All’inizio di quest’anno, nel bel mezzo di un orribile ciclo di notizie e di un numero di vittime in rapida crescita, questa idea è stato uno dei pochi, se non l’unico, elemento positivo  della pandemia.

Mentre le persone in tutto il mondo sono rimaste a casa per fermare la diffusione del coronavirus, le emissioni di gas serra dalle industrie dell’energia e dei trasporti sono crollate, raggiungendo minimi storici.Ciò potrebbe aver dato ad alcuni la falsa sensazione che i peggiori effetti del cambiamento climatico fossero stati mitigati.Non lo sono.

Coronavirus, anche con la pandemia l’emergenza climatica non si è fermata

Solo nell’ultima settimana abbiamo appreso che enormi ghiacciai si stanno staccando dalle calotte glaciali dell’Antartide e della Groenlandia, spinti da temperature sempre più elevate ai poli, e, a loro volta, accelerano l’innalzamento del livello del mare e rappresentano enormi minacce per i milioni di persone che vivono. nelle zone costiere.

Nel frattempo, devastanti incendi, alimentati da venti caldi e secchi e condizioni di “polveriera”, hanno bruciato milioni di acri negli Stati Uniti occidentali, innescando evacuazioni di massa, reclamando dozzine di vite e mandando una foschia di fumo a fluttuare in tutto il paese, fino all’Europa.

Se ciò non bastasse, l’Atlantico sta anche vivendo una delle sue stagioni di uragani più terrificanti mai registrate, stimolata dalle temperature calde della superficie del mare.

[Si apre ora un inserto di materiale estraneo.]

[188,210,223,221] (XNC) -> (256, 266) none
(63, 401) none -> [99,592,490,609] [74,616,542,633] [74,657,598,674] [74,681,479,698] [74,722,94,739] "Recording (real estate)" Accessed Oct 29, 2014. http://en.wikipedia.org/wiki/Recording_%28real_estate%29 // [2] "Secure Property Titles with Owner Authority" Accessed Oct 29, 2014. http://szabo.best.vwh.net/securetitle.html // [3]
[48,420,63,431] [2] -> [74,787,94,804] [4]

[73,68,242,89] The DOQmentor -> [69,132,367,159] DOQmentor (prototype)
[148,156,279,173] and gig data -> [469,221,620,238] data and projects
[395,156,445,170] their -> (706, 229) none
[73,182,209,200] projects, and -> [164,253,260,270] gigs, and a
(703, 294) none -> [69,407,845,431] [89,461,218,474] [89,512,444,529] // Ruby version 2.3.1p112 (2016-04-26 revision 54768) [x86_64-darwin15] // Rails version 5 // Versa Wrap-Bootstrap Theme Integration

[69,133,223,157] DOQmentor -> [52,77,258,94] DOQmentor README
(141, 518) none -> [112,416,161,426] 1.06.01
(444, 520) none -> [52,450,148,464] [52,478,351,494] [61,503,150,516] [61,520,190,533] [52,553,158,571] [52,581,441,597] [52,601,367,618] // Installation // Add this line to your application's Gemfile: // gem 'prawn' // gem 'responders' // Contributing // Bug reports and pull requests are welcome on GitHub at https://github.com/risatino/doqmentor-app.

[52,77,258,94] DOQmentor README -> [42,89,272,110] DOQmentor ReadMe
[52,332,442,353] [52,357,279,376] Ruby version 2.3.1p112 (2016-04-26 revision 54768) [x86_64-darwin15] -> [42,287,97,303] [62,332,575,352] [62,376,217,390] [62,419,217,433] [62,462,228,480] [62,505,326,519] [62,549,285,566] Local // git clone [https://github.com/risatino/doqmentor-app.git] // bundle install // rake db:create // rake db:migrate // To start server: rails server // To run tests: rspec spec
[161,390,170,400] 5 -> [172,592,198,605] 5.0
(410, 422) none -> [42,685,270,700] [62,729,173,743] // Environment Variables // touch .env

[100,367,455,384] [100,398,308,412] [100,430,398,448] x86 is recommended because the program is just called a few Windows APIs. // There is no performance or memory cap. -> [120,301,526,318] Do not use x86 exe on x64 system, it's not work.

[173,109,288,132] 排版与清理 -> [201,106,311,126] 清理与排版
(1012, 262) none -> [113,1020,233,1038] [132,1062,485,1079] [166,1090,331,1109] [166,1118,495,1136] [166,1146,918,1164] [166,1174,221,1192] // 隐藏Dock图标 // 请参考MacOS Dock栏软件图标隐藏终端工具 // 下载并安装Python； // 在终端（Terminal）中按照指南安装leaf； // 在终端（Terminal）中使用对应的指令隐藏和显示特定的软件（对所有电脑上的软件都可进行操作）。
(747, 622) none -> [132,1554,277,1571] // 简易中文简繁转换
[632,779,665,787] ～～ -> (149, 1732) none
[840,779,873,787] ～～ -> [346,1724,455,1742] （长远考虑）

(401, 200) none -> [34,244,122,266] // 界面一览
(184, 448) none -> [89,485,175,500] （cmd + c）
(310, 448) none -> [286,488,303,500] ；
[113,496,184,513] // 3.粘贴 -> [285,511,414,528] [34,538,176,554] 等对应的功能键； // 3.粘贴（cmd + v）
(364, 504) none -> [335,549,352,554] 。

Per avere un’idea di quanto sia seria la situazione: l’uragano Sally, che è esploso come un uragano di categoria 2 all’inizio di mercoledì in Alabama, è stato uno dei cinque cicloni tropicali nell’Atlantico lunedì, un fenomeno accaduto solo una volta prima, quasi 50 anni fa.

Tutti questi eventi meteorologici estremi possono essere collegati al riscaldamento globale, causato dall’aumento dei livelli di anidride carbonica e altri gas serra che intrappolano il calore nell’atmosfera, principalmente dagli esseri umani che bruciano combustibili fossili.

Cambiamento climatico, i pericoli di un’economia basata sui combustibili fossili

Sono cupi promemoria del fatto che il mondo ha una crisi esistenziale molto più grande tra le mani del Covid-19. E ci vorranno molto più di pochi mesi di rinuncia ai viaggi aerei e in auto per fermarlo.
“Il cambiamento climatico non si ferma a causa dei blocchi”, ha detto Ilan Kelman, professore di rischio, resilienza e salute globale all‘University College di Londra. “Il clima estremo a cui stiamo assistendo non è eccessivo in termini di storia dell’umanità … è molto in linea con quello che ci aspetteremmo dal cambiamento climatico“.

Il cambiamento climatico che stiamo vivendo oggi – evidenziato da eventi meteorologici estremi come gli incendi della costa occidentale – è il risultato netto delle nostre emissioni cumulative dall’inizio della rivoluzione industriale.

Coronavirus, perchè non combattiamo l’emergenza climatica con lo stesso impegno?

Quindi, anche se le emissioni annuali di carbonio diminuiscono in un dato anno, come è successo durante la pandemia, fintanto che aggiungiamo gas serra nell’atmosfera, il pianeta continuerà a riscaldarsi.

E disastri come quelli di questi giorni continueranno ad avvenire, con frequenza sempre più crescente.